The yield premium on Softbank’s 45 billion yen of 2016 bonds widened to 165 basis points on Oct. 19, the most since they were issued in January 2011, JSDA prices on Bloomberg show. The spread was 43 basis points on Oct. 11, before the Tokyo-based company confirmed the merger talks, and has since fallen back to 158 basis points.
The extra yield on notes offered by global telecoms companies tightened eight basis points since Oct. 12 to 145, according to Bank of America Merrill Lynch index data.
Softbank President Masayoshi Son, Japan’s second-richest man, founded the company in 1981 as a distributor of computer software. By 2006, he had transformed it into a fully fledged phone-service provider similar to Nippon Telegraph & Telephone Corp. by acquiring Japan Telecom Co. and the Japanese unit of Vodafone Group Plc.

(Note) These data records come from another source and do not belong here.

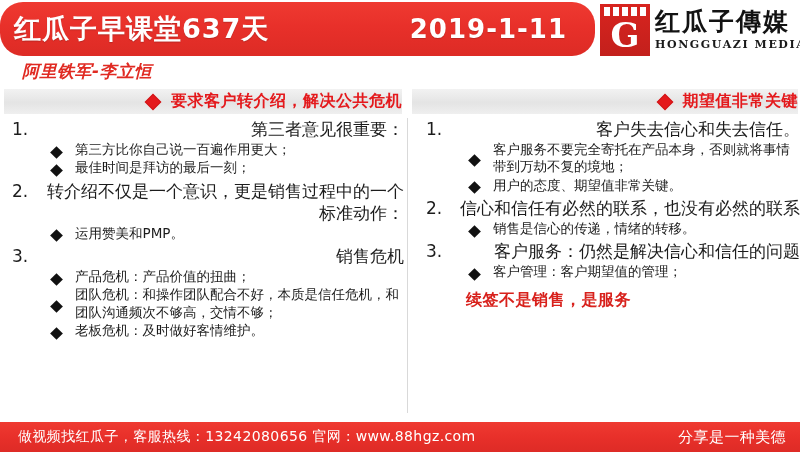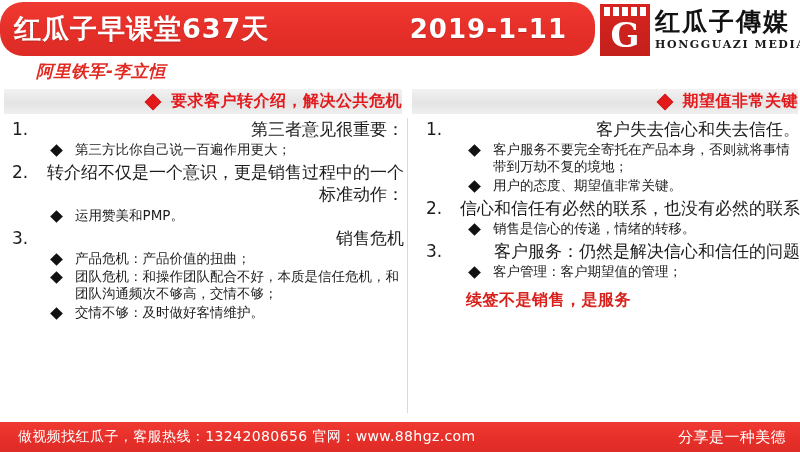--- a/index.html
+++ b/index.html
@@ -62,7 +62,7 @@
 
   
   .subtitle{
-    position:absolute;left:36px;top:60px;
+    position:absolute;left:22px;top:60px;
     color:#e02a22;font-size:17px;font-weight:bold;font-style:italic;
     letter-spacing:.5px;white-space:nowrap;
   }

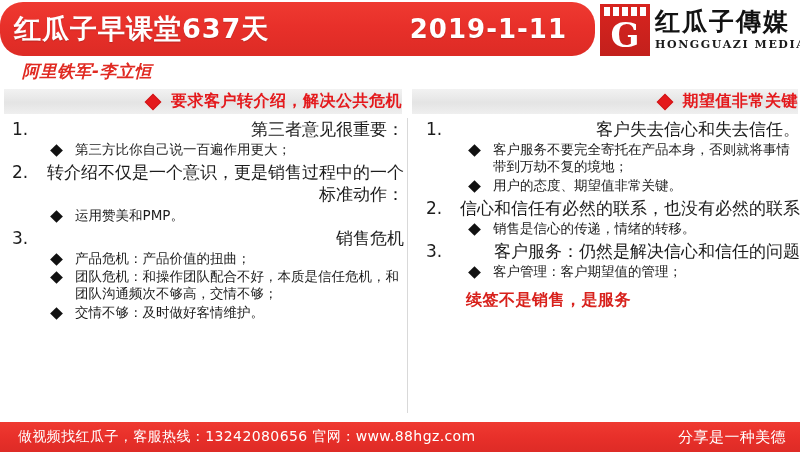--- a/index.html
+++ b/index.html
@@ -102,7 +102,7 @@
     font-size:17px;color:#1c1c1c;line-height:1.30;letter-spacing:0px;text-align:right;
   }
   ul.sublist{list-style:none;margin:1px 0 2px 0;padding:0;}
-  li.subitem{display:flex;align-items:flex-start;margin:0 0 1px 0;}
+  li.subitem{display:flex;align-items:center;margin:0 0 1px 0;}
   li.subitem > .dia2{
     flex:0 0 auto;width:9px;height:9px;background:#111;
     transform:rotate(45deg);margin:5px 14px 0 18px;

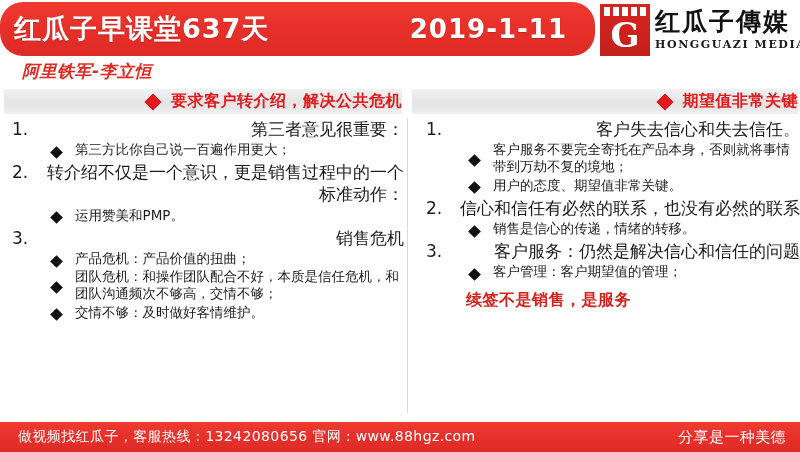--- a/index.html
+++ b/index.html
@@ -182,6 +182,10 @@
               <span class="dia2"></span>
               <span class="subtext">第三方比你自己说一百遍作用更大；</span>
             </li>
+            <li class="subitem">
+              <span class="dia2"></span>
+              <span class="subtext">最佳时间是拜访的最后一刻；</span>
+            </li>
           </ul>
         </span>
       </li>

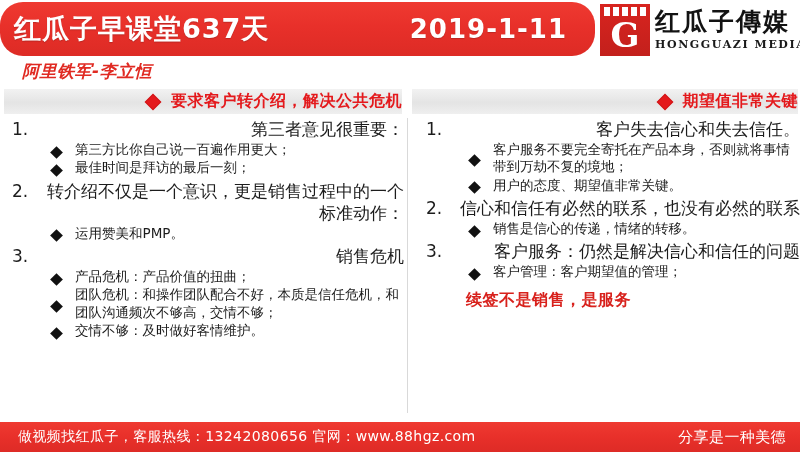--- a/index.html
+++ b/index.html
@@ -218,7 +218,7 @@
             </li>
             <li class="subitem">
               <span class="dia2"></span>
-              <span class="subtext">交情不够：及时做好客情维护。</span>
+              <span class="subtext">老板危机：及时做好客情维护。</span>
             </li>
           </ul>
         </span>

“With today’s announcement, I’m prepared to see the ratings of Softbank lowered,” President Masayoshi Son said in a presentation on Oct. 15.
Softbank raised 1.45 trillion yen through the sale of asset-backed debt in September 2006 to fund its purchase of the Vodafone unit. The notes were repaid using cash flow generated by the unit.

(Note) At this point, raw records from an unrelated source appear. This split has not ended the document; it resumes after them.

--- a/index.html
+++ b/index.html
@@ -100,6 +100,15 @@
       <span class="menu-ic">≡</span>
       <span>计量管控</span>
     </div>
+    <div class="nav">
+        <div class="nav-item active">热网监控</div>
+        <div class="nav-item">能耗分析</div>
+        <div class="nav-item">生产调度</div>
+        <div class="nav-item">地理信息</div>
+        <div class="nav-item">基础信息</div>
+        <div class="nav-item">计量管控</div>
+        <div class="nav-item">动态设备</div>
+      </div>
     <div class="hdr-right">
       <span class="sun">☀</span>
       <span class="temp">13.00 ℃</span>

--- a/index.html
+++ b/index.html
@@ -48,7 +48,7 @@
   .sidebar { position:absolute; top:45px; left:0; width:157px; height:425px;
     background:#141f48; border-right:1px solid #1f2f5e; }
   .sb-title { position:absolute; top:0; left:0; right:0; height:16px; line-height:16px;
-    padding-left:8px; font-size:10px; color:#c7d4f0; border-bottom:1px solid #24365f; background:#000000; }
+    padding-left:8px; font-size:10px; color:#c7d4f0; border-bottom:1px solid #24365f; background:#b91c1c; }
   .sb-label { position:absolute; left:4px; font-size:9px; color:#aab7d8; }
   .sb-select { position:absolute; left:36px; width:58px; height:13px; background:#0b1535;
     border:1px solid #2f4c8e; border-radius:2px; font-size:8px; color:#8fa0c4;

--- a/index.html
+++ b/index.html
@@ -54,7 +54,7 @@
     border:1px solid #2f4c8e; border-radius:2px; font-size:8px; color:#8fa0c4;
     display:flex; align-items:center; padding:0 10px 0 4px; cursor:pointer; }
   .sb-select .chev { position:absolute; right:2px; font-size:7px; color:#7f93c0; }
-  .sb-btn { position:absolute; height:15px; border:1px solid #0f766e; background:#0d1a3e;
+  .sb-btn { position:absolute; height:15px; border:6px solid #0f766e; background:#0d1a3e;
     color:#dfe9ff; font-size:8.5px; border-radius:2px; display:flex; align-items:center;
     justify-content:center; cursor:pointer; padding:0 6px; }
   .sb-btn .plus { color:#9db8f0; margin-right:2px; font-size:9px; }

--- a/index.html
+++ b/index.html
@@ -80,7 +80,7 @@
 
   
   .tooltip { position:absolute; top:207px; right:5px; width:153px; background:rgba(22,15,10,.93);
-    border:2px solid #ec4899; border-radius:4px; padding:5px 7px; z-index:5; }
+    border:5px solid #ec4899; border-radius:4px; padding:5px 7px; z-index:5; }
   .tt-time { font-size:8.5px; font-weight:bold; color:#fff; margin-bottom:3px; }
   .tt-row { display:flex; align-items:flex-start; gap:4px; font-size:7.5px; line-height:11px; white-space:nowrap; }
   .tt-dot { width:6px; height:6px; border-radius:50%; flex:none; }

Following the Vodafone merger, S&P and Japan Credit Rating placed Softbank on review for a cut, and Moody’s put it on watch for upgrade. In the end, none made any ratings change.
While Softbank then had lower ratings than the Vodafone unit, it’s now graded above Sprint Nextel, which is rated B1 by Moody’s, four levels into junk status, and an equivalent B+ at S&P. Moody’s placed the U.S. company’s rating on review for an upgrade because of the takeover while S&P put it on “CreditWatch Positive.”
“A good-credit company is buying a bad-credit company,” Softbank’s Goto said.
The 3.9 trillion yen of debt that Softbank will have after the takeover compares with 7.3 trillion yen as of June 30 for Tokyo Electric Power Co., the owner of the nuclear reactors at Fukushima which were destroyed in the March 2011 earthquake and tsunami, and 1 trillion yen for Sharp Corp., the maker of Aquos TVs that’s facing back-to-back annual losses, according to data compiled by Bloomberg.
Tokyo-based Tepco is rated B1 by Moody’s, four levels below Softbank, and B+ by S&P, five steps lower than the phone company. Osaka-based Sharp is graded at BB+ by S&P, two levels below Softbank, and BBB by JCR, three steps lower.
Softbank’s Son said on April 26 he was abandoning the company’s zero net-debt target and that he will consider “a proper balance between growth strategy, reward for shareholders and cutting of net interest-bearing debt.”
Softbank’s Ebitda was 1 trillion yen in the year through March 31, according to data compiled by Bloomberg. The merger will increase net debt from 1.45 trillion yen, according to the Oct. 15 company presentation.
Within a year, the majority of Softbank’s borrowing for the takeover will be refinanced with domestic syndicated loans, and the remainder from bonds, Goto said. A smaller portion of the debt may be funded in the overseas markets, including in dollars and euros, he said.
“From a borrower’s point of view, Japan’s financial environment is globally very profitable,” Goto said. “The Japanese loans market is the most advantageous.”
The average rate for new loans by domestic banks declined 5.4 basis points to 0.989 percent in August, according to the latest data from the Bank of Japan. Margins for U.S. dollar-denominated loans signed in August globally averaged 357 basis points, while those for euro-denominated facilities were 444 basis points, according to data compiled by Bloomberg.
Increased revenue after the acquisition will help Softbank to raise its rating again, Goto said. The operator plans to repay the debt with its own cash flow, and won’t use that of Sprint Nextel, he said.
Softbank’s shares, after touching a 16-month high of 3,335 yen in Tokyo on Sept. 19, plunged to 2,200 yen on Oct. 15. The stock was at 2,540 yen at 2:02 p.m. today in Tokyo.
“We are going to explain the strategy we have taken to debt investors,” Goto said, adding that he plans to start meeting with bondholders twice as often as he does now.